**Task objective:**
Take each line from the entries that holds "итогового" and copy it out.

**Data to examine:**
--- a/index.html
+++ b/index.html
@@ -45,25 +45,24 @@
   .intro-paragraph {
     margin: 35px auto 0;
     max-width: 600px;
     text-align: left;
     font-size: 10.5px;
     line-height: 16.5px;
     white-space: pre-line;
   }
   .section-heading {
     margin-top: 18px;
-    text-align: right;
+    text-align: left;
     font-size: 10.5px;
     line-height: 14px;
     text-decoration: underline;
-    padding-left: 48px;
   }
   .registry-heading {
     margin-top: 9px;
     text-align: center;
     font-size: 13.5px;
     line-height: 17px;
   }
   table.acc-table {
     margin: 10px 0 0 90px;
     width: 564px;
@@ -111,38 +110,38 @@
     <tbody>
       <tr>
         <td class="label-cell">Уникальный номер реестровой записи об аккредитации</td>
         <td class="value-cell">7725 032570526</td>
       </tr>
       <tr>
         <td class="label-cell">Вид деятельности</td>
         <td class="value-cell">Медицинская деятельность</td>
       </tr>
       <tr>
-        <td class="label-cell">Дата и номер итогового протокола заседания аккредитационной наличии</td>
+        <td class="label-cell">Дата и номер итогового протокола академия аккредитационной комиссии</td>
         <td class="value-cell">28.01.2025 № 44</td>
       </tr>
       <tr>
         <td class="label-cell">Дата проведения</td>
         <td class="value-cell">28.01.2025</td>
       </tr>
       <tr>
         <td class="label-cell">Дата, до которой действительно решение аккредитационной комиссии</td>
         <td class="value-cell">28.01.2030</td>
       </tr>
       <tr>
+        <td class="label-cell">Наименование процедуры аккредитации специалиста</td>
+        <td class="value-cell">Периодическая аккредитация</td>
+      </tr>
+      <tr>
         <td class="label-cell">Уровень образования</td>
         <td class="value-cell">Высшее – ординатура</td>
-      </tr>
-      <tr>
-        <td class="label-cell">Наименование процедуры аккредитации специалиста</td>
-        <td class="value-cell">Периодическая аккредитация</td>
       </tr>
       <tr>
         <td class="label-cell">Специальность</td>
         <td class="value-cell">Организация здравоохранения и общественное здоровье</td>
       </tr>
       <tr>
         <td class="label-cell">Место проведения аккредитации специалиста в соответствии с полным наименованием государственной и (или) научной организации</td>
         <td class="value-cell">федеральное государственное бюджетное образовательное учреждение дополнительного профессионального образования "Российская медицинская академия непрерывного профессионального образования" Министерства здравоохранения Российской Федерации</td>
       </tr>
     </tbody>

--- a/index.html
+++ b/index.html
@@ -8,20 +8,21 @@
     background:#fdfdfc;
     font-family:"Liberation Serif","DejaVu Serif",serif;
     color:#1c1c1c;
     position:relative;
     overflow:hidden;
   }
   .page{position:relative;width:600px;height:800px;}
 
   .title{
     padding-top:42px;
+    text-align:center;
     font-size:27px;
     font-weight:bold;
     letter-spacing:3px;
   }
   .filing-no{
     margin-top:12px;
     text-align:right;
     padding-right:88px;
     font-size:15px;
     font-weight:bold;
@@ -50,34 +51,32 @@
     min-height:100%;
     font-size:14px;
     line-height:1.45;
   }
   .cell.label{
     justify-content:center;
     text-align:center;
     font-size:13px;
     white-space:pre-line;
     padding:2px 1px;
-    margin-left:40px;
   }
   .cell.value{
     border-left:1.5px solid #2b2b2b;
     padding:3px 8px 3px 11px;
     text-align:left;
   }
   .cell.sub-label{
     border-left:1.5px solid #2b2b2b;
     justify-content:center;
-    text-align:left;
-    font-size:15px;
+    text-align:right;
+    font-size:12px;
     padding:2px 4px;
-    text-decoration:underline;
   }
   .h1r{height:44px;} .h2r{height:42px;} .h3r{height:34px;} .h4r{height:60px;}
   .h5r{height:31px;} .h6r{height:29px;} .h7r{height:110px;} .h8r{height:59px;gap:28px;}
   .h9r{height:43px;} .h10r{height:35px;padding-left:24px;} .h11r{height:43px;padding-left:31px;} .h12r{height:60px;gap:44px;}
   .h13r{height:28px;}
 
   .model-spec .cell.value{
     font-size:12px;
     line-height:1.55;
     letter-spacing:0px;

**Written answer:**
-        <td class="label-cell">Дата и номер итогового протокола заседания аккредитационной наличии</td>
+        <td class="label-cell">Дата и номер итогового протокола академия аккредитационной комиссии</td>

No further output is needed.